After his party lost in 2020 BTC election and 2021 Assam election, Hagrama went to Nagpur and touched the feet of RSS leader for his party to stay relevant with the Hindutva ideology, caused political strom in Bodoland.

Early life
Mohilary was born in a Boro family on 1 March 1969.

Career

History 
Mohilary was the chief of the Bodo Liberation Tigers (BLT) before joining the mainstream politics in 2003. Mohilary formed Bodoland People's Front in year 2005 and elected as its first president. He formed an alliance with NDA, Atal Bihari Vajpayee become instrumental in onboarding Bodoland People's Front in 2003.

Bodoland Territorial Council
He played key role in establishment of Bodoland Territorial Council on 10 February 2003 thus fulfilling the Bodo aspirations. The Bodoland Territorial Council (BTC), self-governing body is a new name added to the provision of Sixth Schedule to the Constitution of India, in BTAD, Assam. Soon after taking over BTC as first Chief Executive Member, Mohilary advocated for quality education in BTC area.
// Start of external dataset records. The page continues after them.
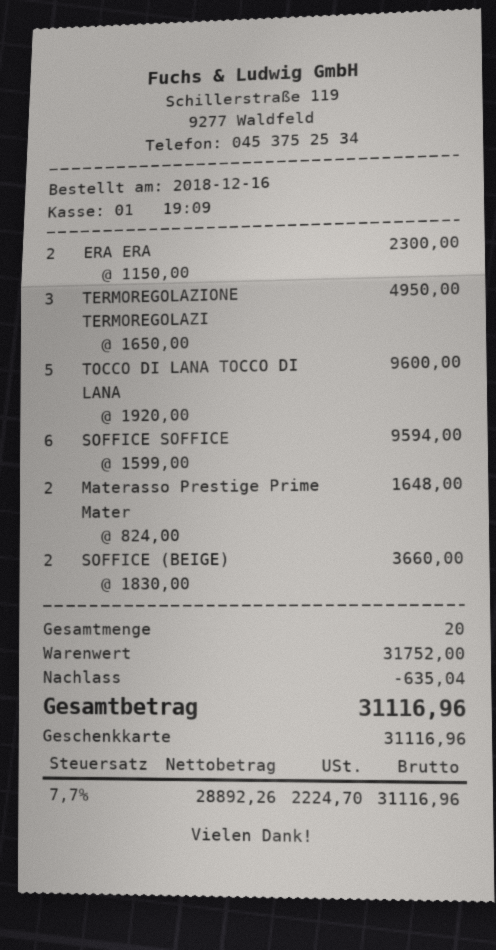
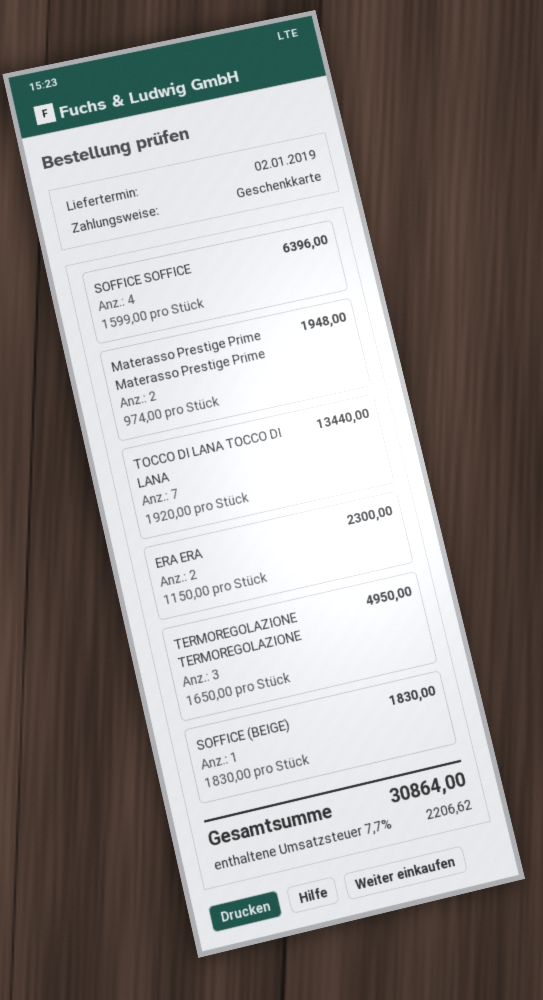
TOCCO DI LANA TOCCO DI LANA: 5 x 1920.00 = 9600.00 -> 7 x 1920.00 = 13440.00
SOFFICE SOFFICE: 6 x 1599.00 = 9594.00 -> 4 x 1599.00 = 6396.00
Materasso Prestige Prime Mater: 2 x 824.00 = 1648.00 -> 2 x 974.00 = 1948.00
SOFFICE (BEIGE): 2 x 1830.00 = 3660.00 -> 1 x 1830.00 = 1830.00
discount: 635.04 -> none
tax: 7.7% = 2224.70 -> 7.7% = 2206.62
total: 31116.96 -> 30864.00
In 2010,the Bodoland People's Front (BPF) led by Mohilary swept the Bodoland Territorial Council (BTC) polls winning 31 of the 40 seats. He said that "I congratulate the people for the victory. Our victory has proved people's support to us. We will carry on the good work for the development of the region".

Assam Assembly election
Under his leadership Bodoland People's Front won 12 seats out of 13 contested seats in Assam Legislative Assembly held in 2016.

BTC Development

Agriculture Sector
As the Chief Executive Member of Bodoland Territorial Council, Mohilary planned various program for growth of agriculture sector, in January 2006 10 officers from four Districts of the BTC had been sent to Indian Institute of Horticulture Research (IIHR),Bangalore for the modern technologies.

Industrial Sector
BTC, setup 12 Handloom training Center and 6 handloom production centre. In the year 2008, the Bodoland Regional Apex Weavers ann Artisans Cooperative Federation Ltd. (BRAWFED) was formed by reorganising the BAHU (Bodoland Association of Handloom Unit) on Cooperative basis with registered Head Office at Kokrajhar in BTC, Assam.

Education
Bodoland University designated as 12B status university in 2019.BTC chief Hagrama Mohilary said the granting of 12B status to Bodoland University is a long-cherished dream of the people of the BTAD and the entire lower Assam coming true. Stating that Bodoland University is the only university in the BTC and the entire Lower Assam districts, Mohilary expressed his confidence that the university will pave the way for development of human resources, apart from other development and intellectual activities.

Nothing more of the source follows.